[ICLR26 Oral] RealPDEBench: A Benchmark for Complex Physical Systems with Paired Real-World and Simulated Data

Peiyan Hu^∗†1,3, Haodong Feng^*1, Hongyuan Liu^*1, Tongtong Yan², Wenhao Deng¹, Tianrun Gao^†1,4, Rong Zheng^†1,5, Haoren Zheng^†1,2, Chenglei Yu¹, Chuanrui Wang¹, Kaiwen Li^†1,2, Zhi-Ming Ma³, Dezhi Zhou², Xingcai Lu⁶, Dixia Fan¹, Tailin Wu^†1.
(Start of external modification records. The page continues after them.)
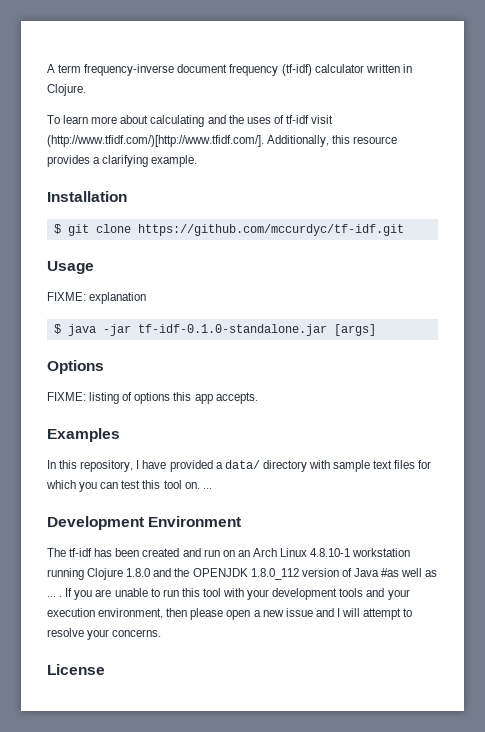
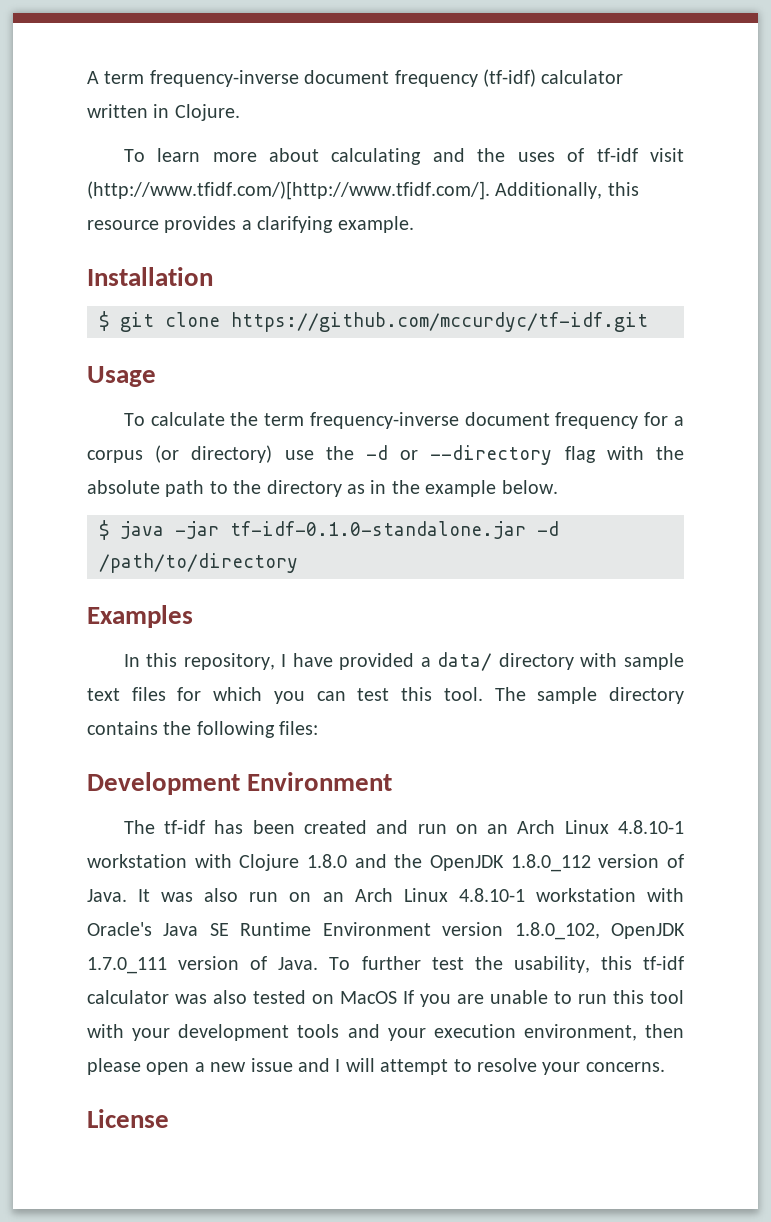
[47,292,147,304] [53,324,376,336] [47,360,104,374] [47,392,258,404] FIXME: explanation // $ java -jar tf-idf-0.1.0-standalone.jar [args] // Options // FIXME: listing of options this app accepts. -> [123,412,684,429] [87,445,684,465] [87,480,558,497] [99,520,559,540] [99,553,298,573] To calculate the term frequency-inverse document frequency for a corpus (or directory) use the -d or --directory flag with the absolute path to the directory as in the example below. // $ java -jar tf-idf-0.1.0-standalone.jar -d /path/to/directory
[163,480,212,489] tool on. ... -> [443,687,685,704] [87,721,319,738] tool. The sample directory contains the following files:
[47,568,84,580] running -> [194,854,232,868] with
[192,568,248,577] OPENJDK -> [430,855,505,871] OpenJDK
[353,568,438,577] [47,596,63,597] Java #as well as ... . -> [87,888,685,902] [87,922,685,940] [87,956,685,974] [87,990,397,1004] Java. It was also run on an Arch Linux 4.8.10-1 workstation with Oracle's Java SE Runtime Environment version 1.8.0_102, OpenJDK 1.7.0_111 version of Java. To further test the usability, this tf-idf calculator was also tested on MacOS

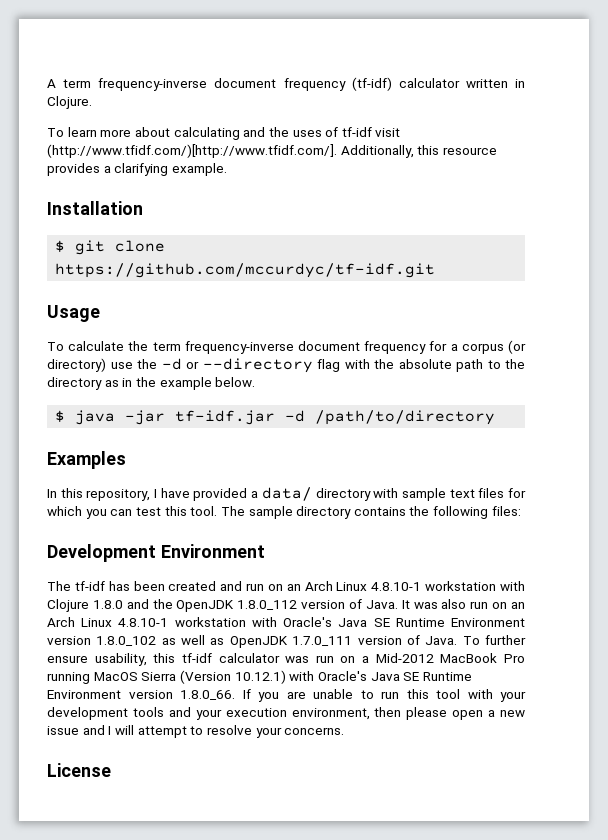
[230,521,526,539] tf-idf-0.1.0-standalone.jar -> [175,410,276,425] tf-idf.jar
[514,922,600,940] 1.8.0_102, -> [96,635,225,646] 1.8.0_102 as well as
[431,956,503,970] test the -> [47,655,88,663] ensure
[213,990,397,1004] also tested on MacOS -> [315,653,525,663] [47,670,472,684] [47,690,235,700] run on a Mid-2012 MacBook Pro running MacOS Sierra (Version 10.12.1) with Oracle's Java SE Runtime Environment version 1.8.0_66.

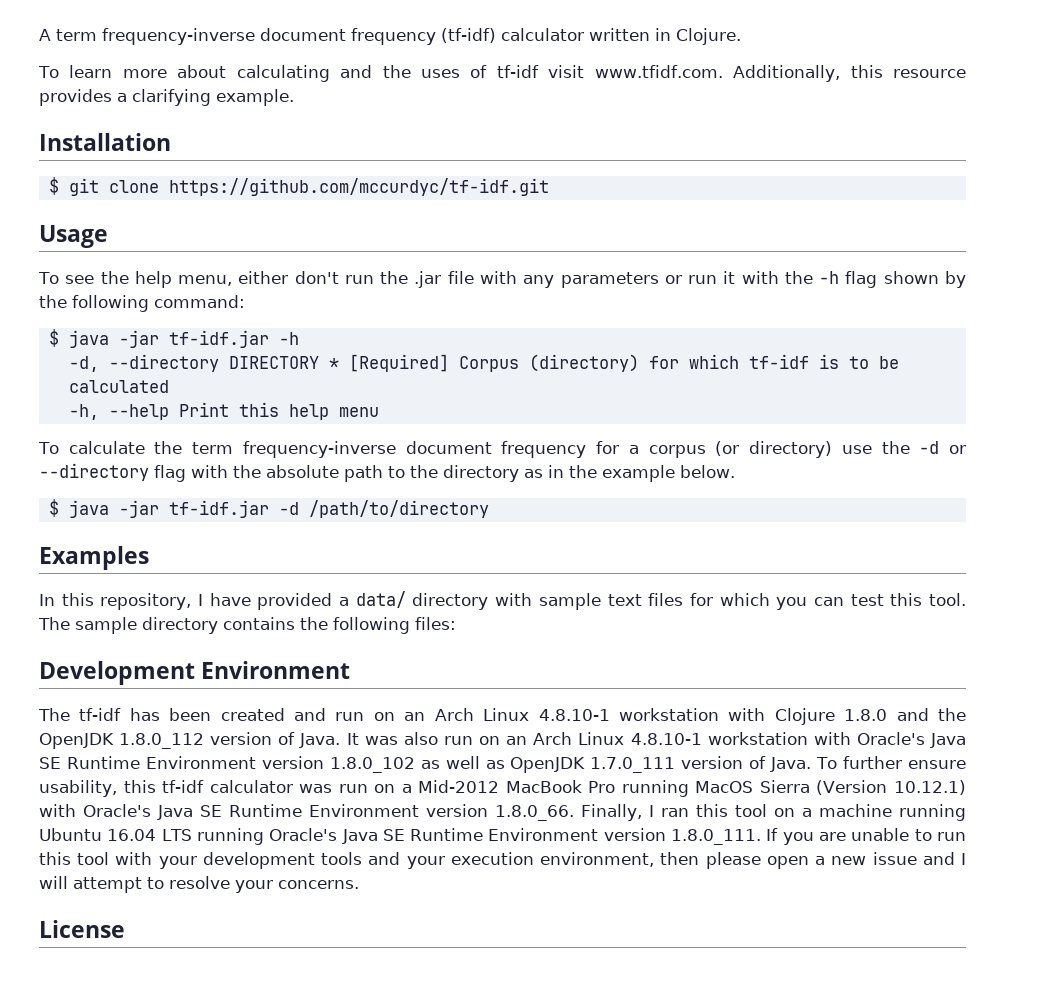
[47,144,337,158] (http://www.tfidf.com/)[http://www.tfidf.com/]. -> [594,65,723,78] www.tfidf.com.
(100, 313) none -> [38,271,967,288] [39,295,245,312] [48,329,299,348] [68,354,899,372] [68,380,169,393] [68,402,379,420] // To see the help menu, either don't run the .jar file with any parameters or run it with the -h flag shown by the following command: // $ java -jar tf-idf.jar -h // -d, --directory DIRECTORY * [Required] Corpus (directory) for which tf-idf is to be calculated // -h, --help Print this help menu
(235, 695) none -> [581,804,966,821] [39,828,762,845] Finally, I ran this tool on a machine running Ubuntu 16.04 LTS running Oracle's Java SE Runtime Environment version 1.8.0_111.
¹School of Engineering, Westlake University; ²Global College, Shanghai Jiao Tong University; ³Academy of Mathematics and Systems Science, Chinese Academy of Sciences; ⁴Department of Geotechnical Engineering, Tongji University; ⁵School of Physics, Peking University; ⁶Key Laboratory for Power Machinery and Engineering of M. O. E., Shanghai Jiao Tong University

*Equal contribution, †Work done as an intern at Westlake University, †Corresponding authors

💧🔥 Overview

RealPDEBench is the first scientific ML benchmark with paired real-world measurements and matched numerical simulations for complex physical systems, designed for spatiotemporal forecasting and sim-to-real transfer.

At a glance 👀

5 Datasets: cylinder, fsi, controlled_cylinder, foil, combustion
700+ Trajectories
10 Baseline models: U-Net, FNO, CNO, WDNO, DeepONet, MWT, GK-Transformer, Transolver, DPOT, DMD
9 Evaluation metrics: RMSE, MAE, Rel L₂, R², Update Ratio, fRMSE, FE, KE, MVPE

🎬 Installation (pip)

This repo is packaged with pyproject.toml and can be installed via pip (requires Python ≥ 3.10):

git clone https://github.com/AI4Science-WestlakeU/RealPDEBench.git
cd RealPDEBench
pip install -e .

⏬ Dataset download

Hugging Face dataset:

The repo id AI4Science-WestlakeU/RealPDEBench.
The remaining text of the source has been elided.